Terraform vs Cloudformation — First Thoughts

Building out AWS infrastructures by hand is not something that should be taken on lightly. Just as in building out a Data Center or service in any cloud environment (Google, VMWare, etc), building out a bunch of systems by hand is a good way to inherit a bunch of technical debt and a headache or three. On top of that, it is slow and cumbersome to build out servers in a manual fashion, and since it is done manually, it is easy to make mistakes and introduce snowflakes into your environment. Instead, we need to address the build out with automation tooling.

There are a number of options to build out an infrastructure in AWS. As such, this is not to say that Terraform and Cloudformation are the only options. However, they are two options that have decent support, are mature, and are used by more than one person. Another option is to roll your own solution going straight against the AWS api in any number of languages. That however, is potentially more trouble than it is worth. Maybe later we can discuss ways to build out and probe an environment with your own tools, but for now let us stick to talking about Terraform and CloudFormation.

What are CloudFormation and Terraform? 

CloudFormation is a tool written by Amazon Web Services as a way to create and control a collection of resources within AWS. It is under continuous development and improvement by the AWS team, for use on AWS.
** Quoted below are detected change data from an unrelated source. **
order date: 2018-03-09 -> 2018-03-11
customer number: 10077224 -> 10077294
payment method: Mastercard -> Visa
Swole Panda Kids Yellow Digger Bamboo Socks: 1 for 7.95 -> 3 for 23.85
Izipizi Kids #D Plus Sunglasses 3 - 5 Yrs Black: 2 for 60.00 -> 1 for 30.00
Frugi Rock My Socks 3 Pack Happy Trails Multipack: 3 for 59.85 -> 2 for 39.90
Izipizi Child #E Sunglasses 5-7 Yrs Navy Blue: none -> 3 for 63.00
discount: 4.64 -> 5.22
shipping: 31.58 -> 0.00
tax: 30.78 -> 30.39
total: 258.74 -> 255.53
Terraform is a product produced by Hashicorp. The goal is a tool that is designed to treat your infrastructure as code. It is designed to work with multiple cloud providers, and be versioned under source control like any of your code projects.

CloudFormation

I have used cloud formation to build out entire environments, single servers, and for testing. It is a very useful tool for what it does, with a few limitations.

 

CloudFormation is AWS specific. Very shortly after a new service comes out, it is supported via CloudFormation. This means that almost any service you are going to want to use with CloudFormation will be available.

There are a plethora of examples on how to use CloudFormation. AWS is great about providing examples, and they do not fall short when it comes to Cloudformation. They have examples on how to use various services, and even how to integrate with Chef and Puppet.

A downside of CloudFormation is that if you don’t manage all your services via CloudFormation you can end up in a state where you cause CloudFormation to get into a hung state. This can happen if you delete a resource that was created in CloudFormation.

Terraform

Terraform has been designed to be cloud agnostic with different providers. This means that if you are in a mixed environment, you can use the same tool to build out your infrastructure on AWS, GCC, or Azure. This is definitely a plus if you are not dedicated to AWS, but this can be a disadvantage if you want to use Terraform to manage a new service.

Because Terraform is not designed specifically for AWS, you may end up in a situation where you will have to write your own plugin to manage a service/resource inside of AWS. It is great that it is open source, and anyone can add features, but a bit of a pain in that you may be stuck waiting on new AWS features to be supported.

Support is mixed. There are not as many examples on how to use Terraform as there are for Cloudformation. You may end up using a search engine to try and find examples for the features that you want to use.

But, it has been designed to treat your infrastructure as code, and so it does offer ways to track your environment, and inputs.

Conclusion

At this point it is to early to say. I am going to have to think about it more, and do a deep dive into both Terraform and CloudFormation.